=== Requirement ===
Exercise in exact copying: restate word for word only the lines below from the one containing "left: 48px ->" through the one containing "-> <div> <span></span>", omitting any pictures.

=== Exercise data ===
☆ ☆ ☆

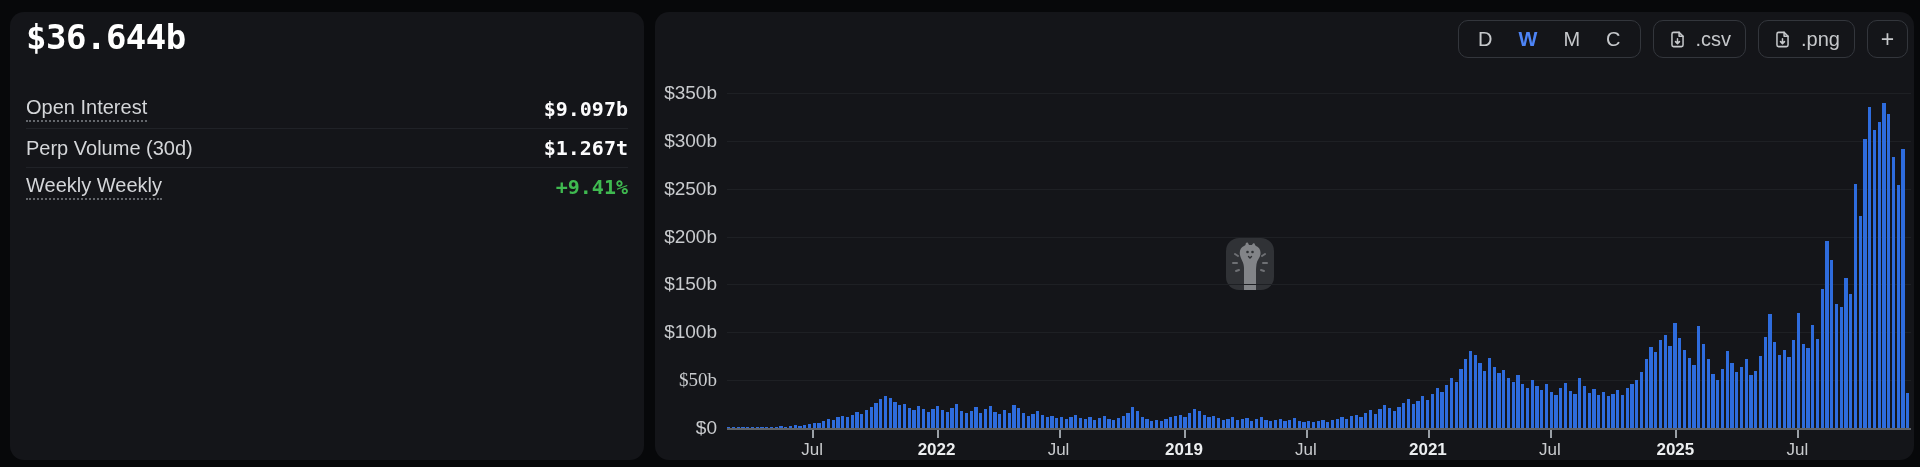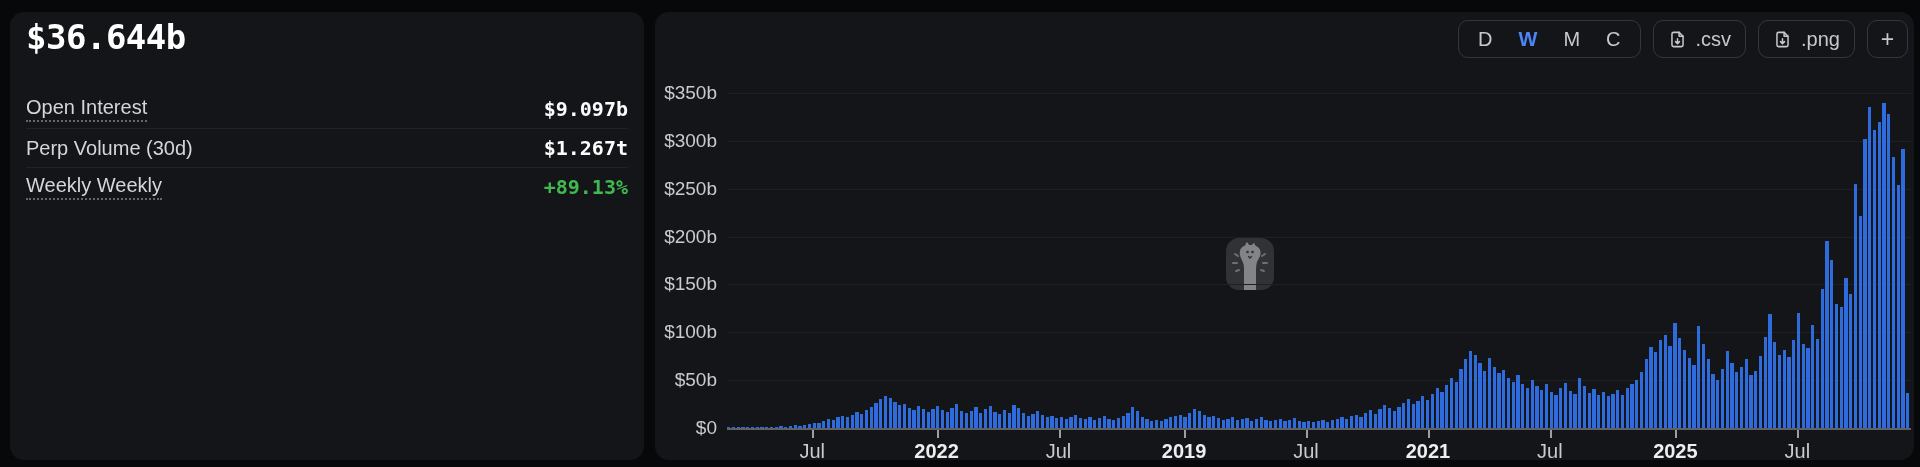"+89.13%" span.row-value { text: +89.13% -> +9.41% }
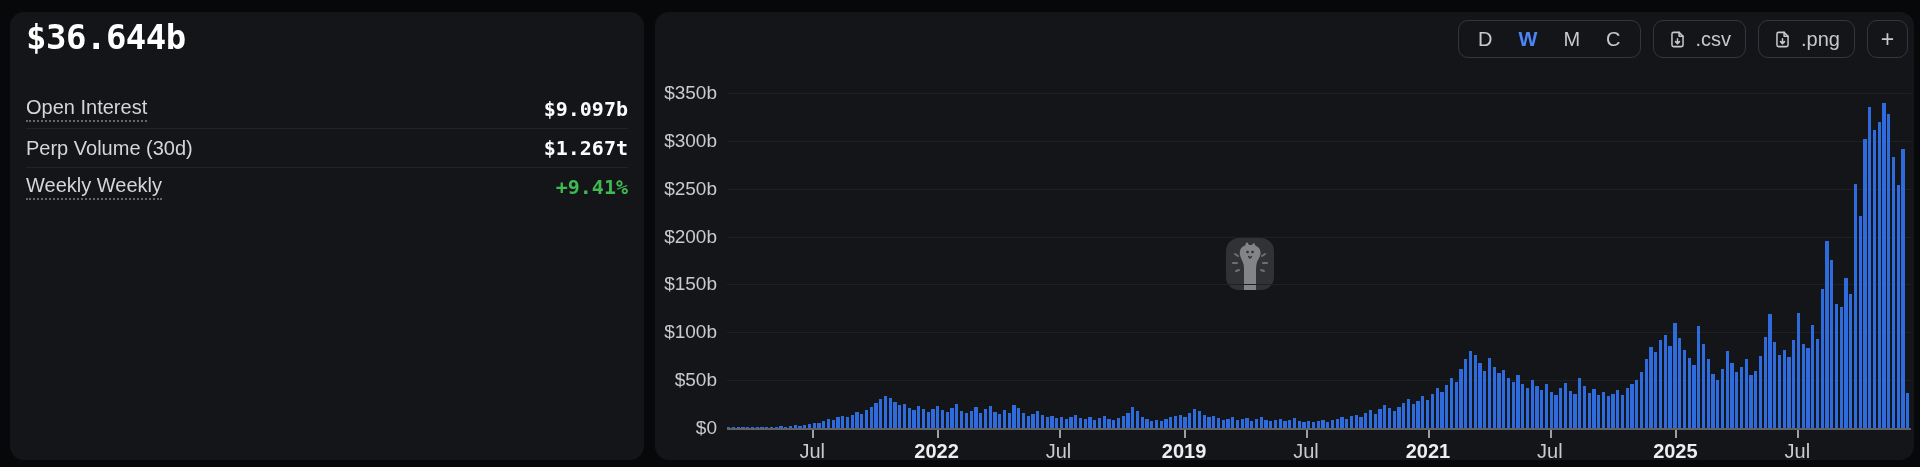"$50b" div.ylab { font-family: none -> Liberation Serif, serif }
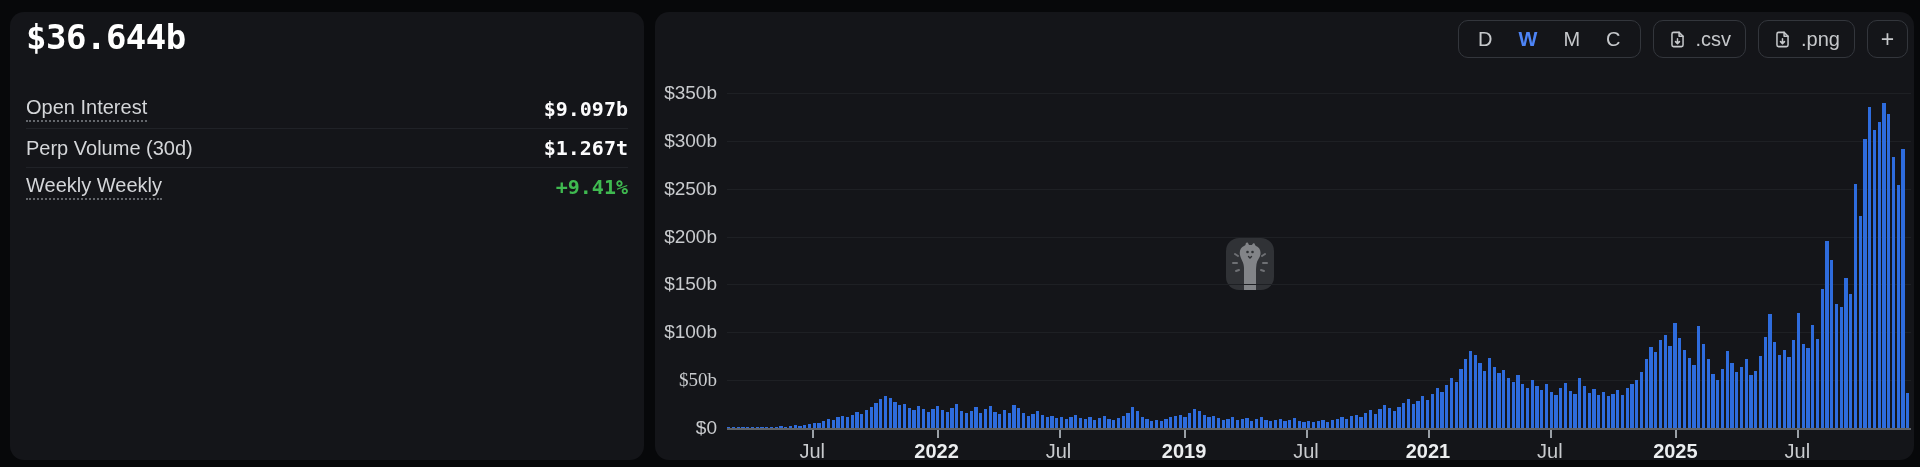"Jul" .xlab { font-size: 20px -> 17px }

☆ ☆ ☆

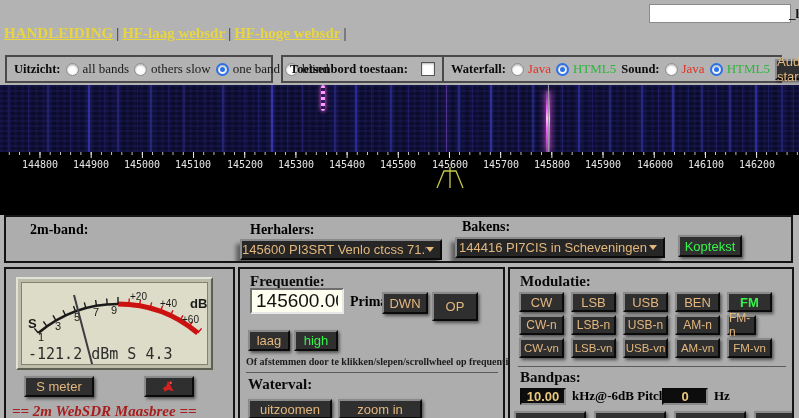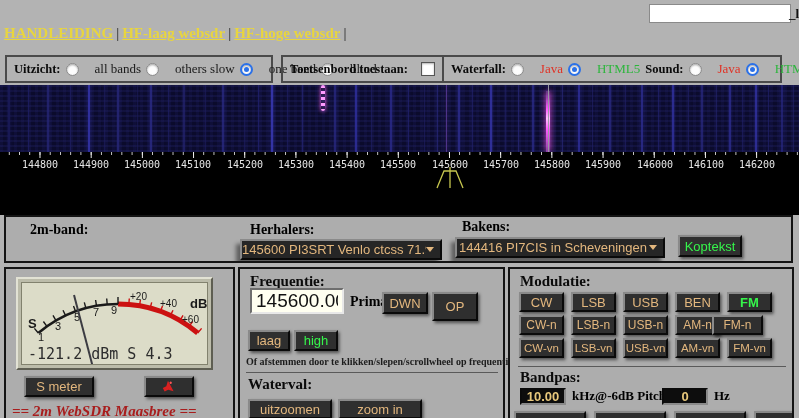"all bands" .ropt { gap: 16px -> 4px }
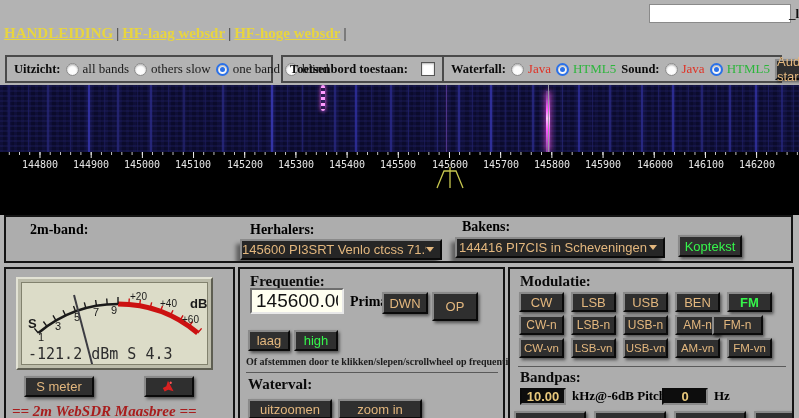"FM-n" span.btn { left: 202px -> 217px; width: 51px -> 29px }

☆ ☆ ☆

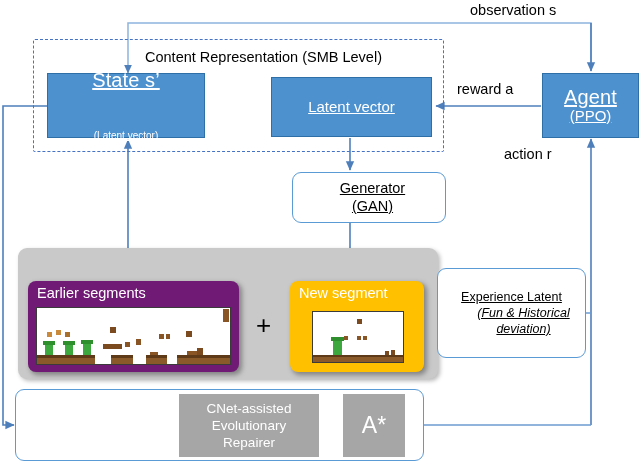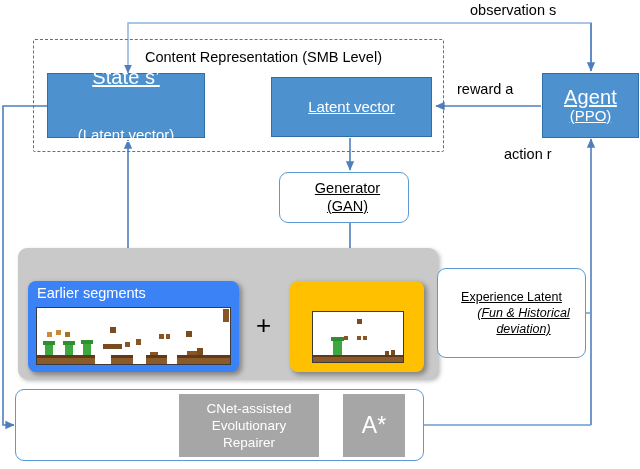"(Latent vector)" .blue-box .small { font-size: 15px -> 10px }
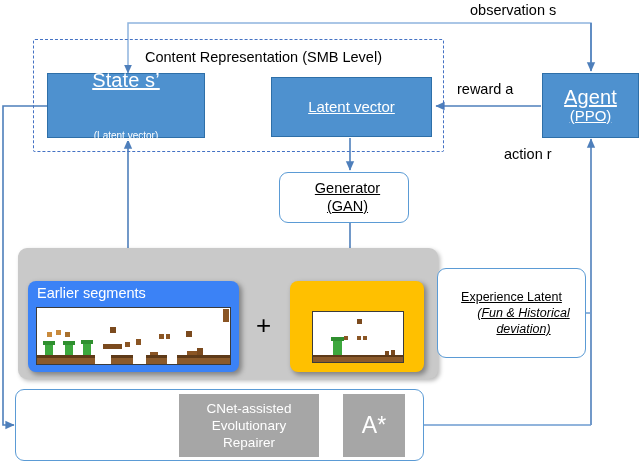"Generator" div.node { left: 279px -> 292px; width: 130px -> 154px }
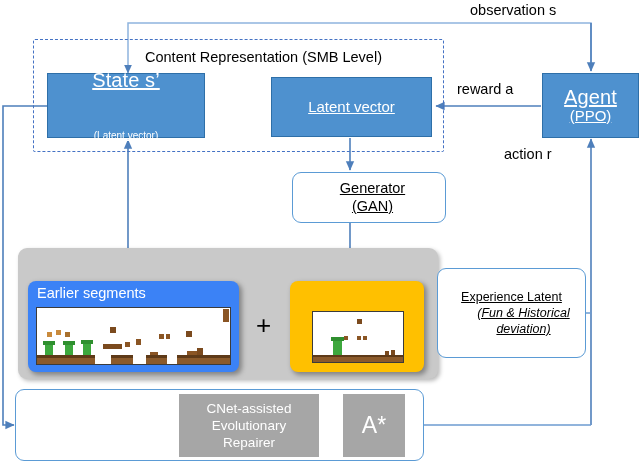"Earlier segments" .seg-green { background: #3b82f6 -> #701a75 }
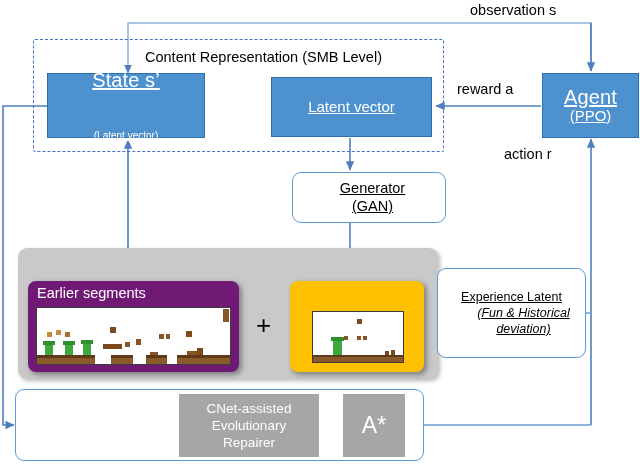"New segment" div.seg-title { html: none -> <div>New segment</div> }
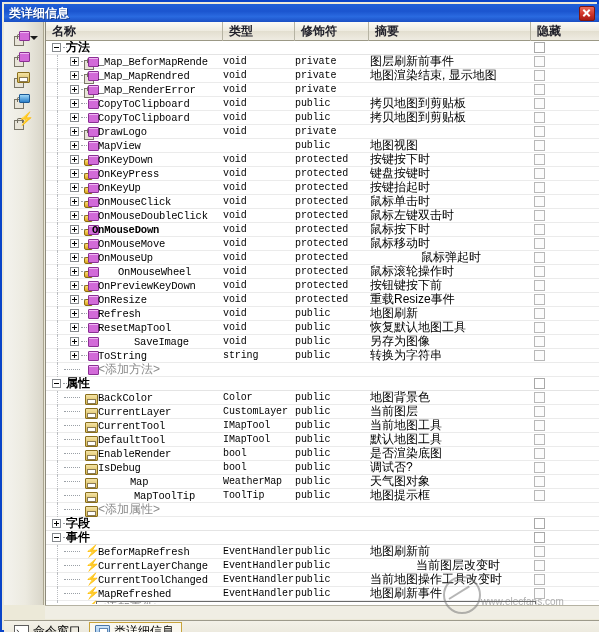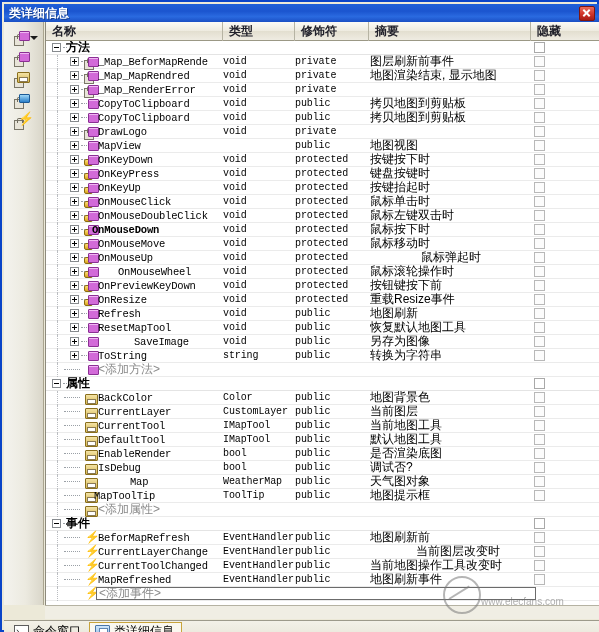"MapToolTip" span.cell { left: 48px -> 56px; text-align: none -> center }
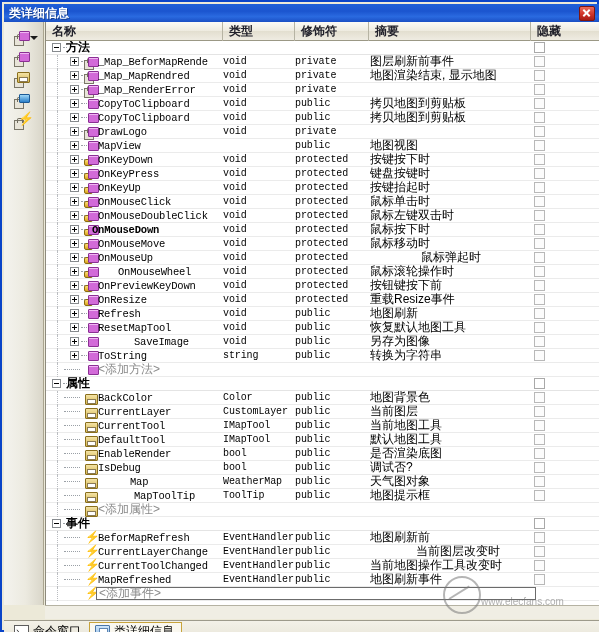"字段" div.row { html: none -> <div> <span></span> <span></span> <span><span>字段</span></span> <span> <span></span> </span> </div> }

☆ ☆ ☆

=== Solution to the problem ===
"MapToolTip" span.cell { left: 48px -> 56px; text-align: none -> center }
"字段" div.row { html: none -> <div> <span></span> <span></span> <span><span>字段</span></span> <span> <span></span> </span> </div> }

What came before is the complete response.